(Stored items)
=-=-=

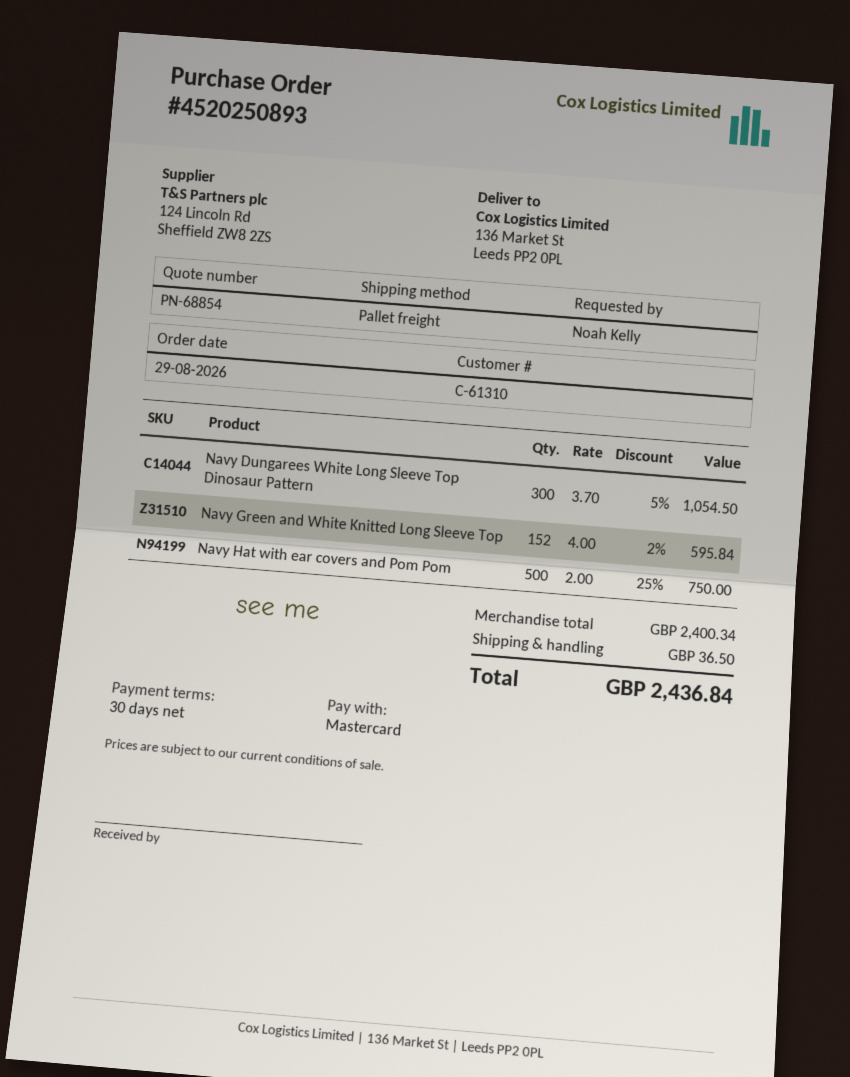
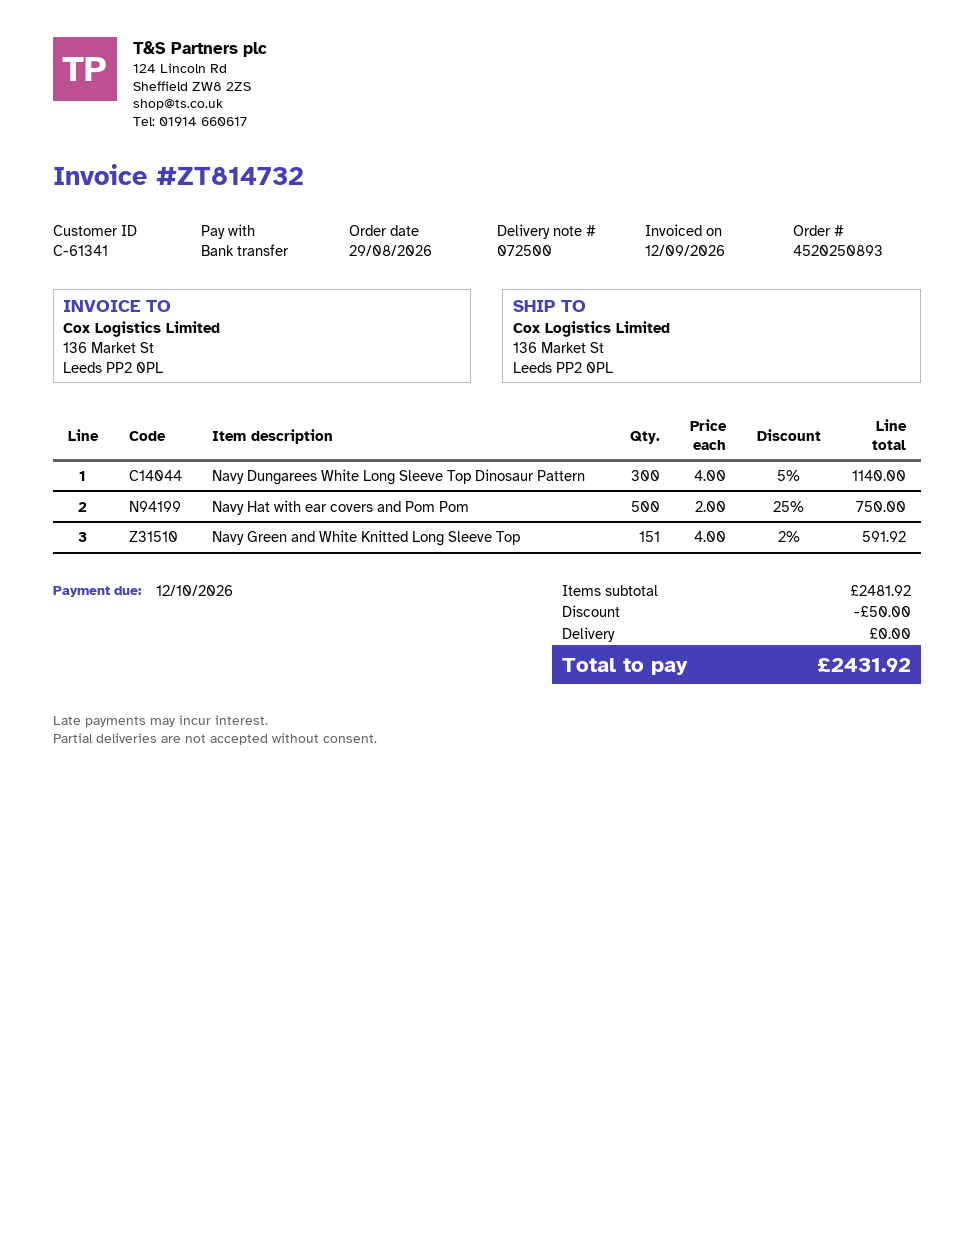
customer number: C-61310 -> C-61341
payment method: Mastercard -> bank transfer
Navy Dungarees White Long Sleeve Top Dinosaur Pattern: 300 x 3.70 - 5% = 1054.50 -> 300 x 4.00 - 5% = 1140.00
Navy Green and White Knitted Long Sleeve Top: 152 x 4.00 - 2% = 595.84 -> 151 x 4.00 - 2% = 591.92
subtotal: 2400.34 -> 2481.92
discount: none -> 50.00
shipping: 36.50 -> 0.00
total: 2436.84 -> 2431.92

=-=-=

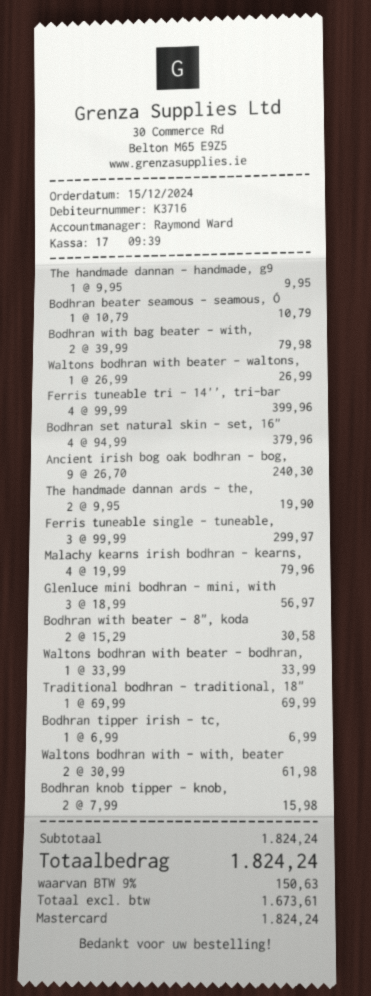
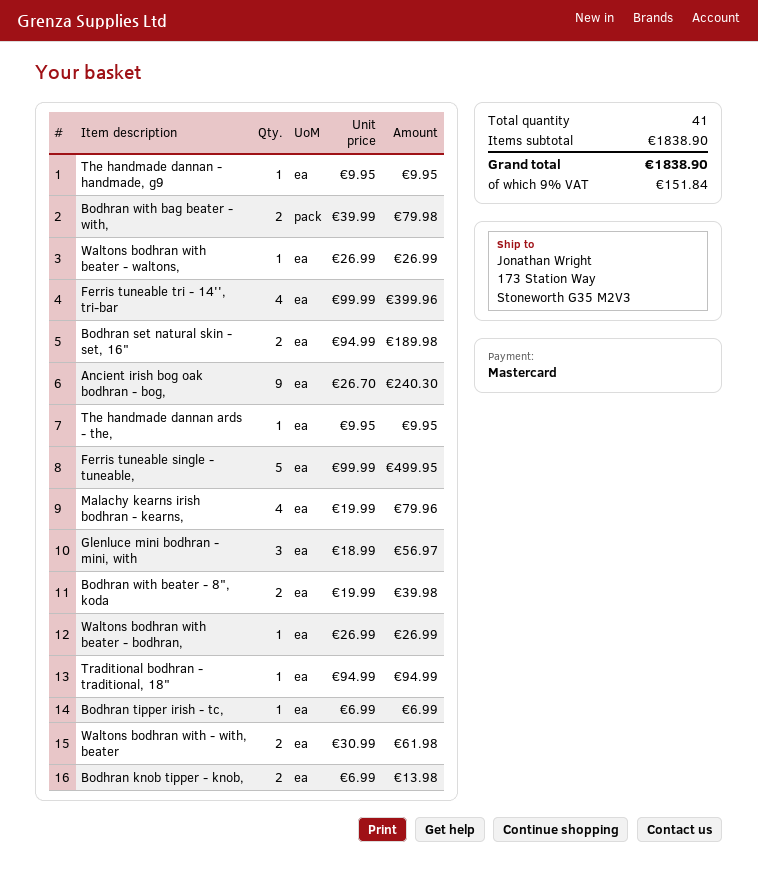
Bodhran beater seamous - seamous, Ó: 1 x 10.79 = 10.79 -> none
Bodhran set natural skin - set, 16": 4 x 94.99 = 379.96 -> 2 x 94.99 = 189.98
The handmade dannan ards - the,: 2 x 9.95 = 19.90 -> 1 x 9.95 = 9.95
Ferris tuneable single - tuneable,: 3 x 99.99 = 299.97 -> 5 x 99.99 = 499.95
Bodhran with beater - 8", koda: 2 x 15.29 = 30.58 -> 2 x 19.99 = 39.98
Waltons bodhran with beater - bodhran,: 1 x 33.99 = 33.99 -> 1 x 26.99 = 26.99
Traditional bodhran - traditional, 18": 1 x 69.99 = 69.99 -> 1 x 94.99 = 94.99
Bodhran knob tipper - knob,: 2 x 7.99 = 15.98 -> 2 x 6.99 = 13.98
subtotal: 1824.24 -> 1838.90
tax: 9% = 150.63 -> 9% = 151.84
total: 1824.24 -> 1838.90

=-=-=

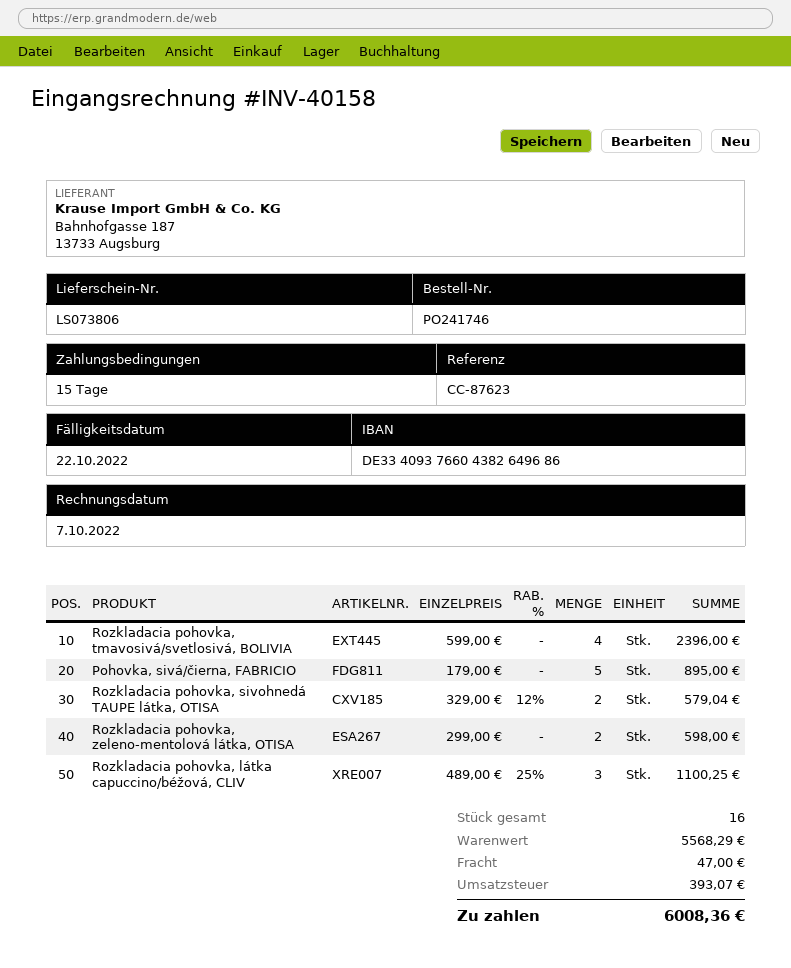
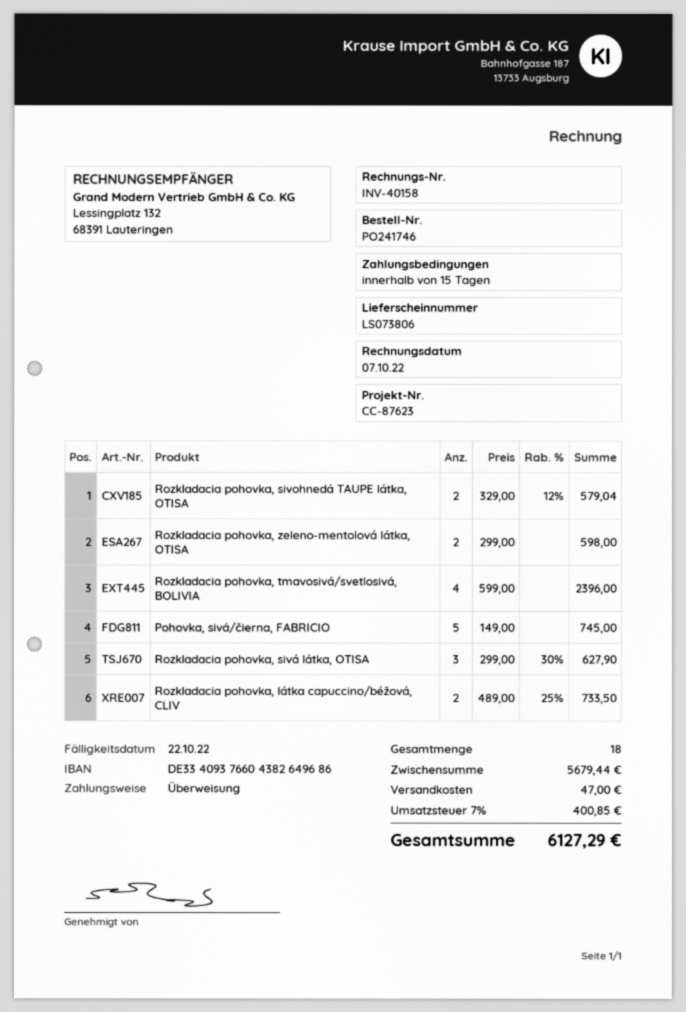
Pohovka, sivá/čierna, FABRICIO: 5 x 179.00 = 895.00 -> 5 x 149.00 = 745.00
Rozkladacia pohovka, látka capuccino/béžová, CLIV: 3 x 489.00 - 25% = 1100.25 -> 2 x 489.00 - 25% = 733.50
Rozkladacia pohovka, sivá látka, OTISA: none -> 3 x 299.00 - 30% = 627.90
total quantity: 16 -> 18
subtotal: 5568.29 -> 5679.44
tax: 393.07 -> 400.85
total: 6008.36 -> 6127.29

=-=-=

Assignment: Only the lines above from the one with "customer number: C-61310 -> C-61341" through the one with "Navy Green and" should be duplicated, character for character.

Output below:
customer number: C-61310 -> C-61341
payment method: Mastercard -> bank transfer
Navy Dungarees White Long Sleeve Top Dinosaur Pattern: 300 x 3.70 - 5% = 1054.50 -> 300 x 4.00 - 5% = 1140.00
Navy Green and White Knitted Long Sleeve Top: 152 x 4.00 - 2% = 595.84 -> 151 x 4.00 - 2% = 591.92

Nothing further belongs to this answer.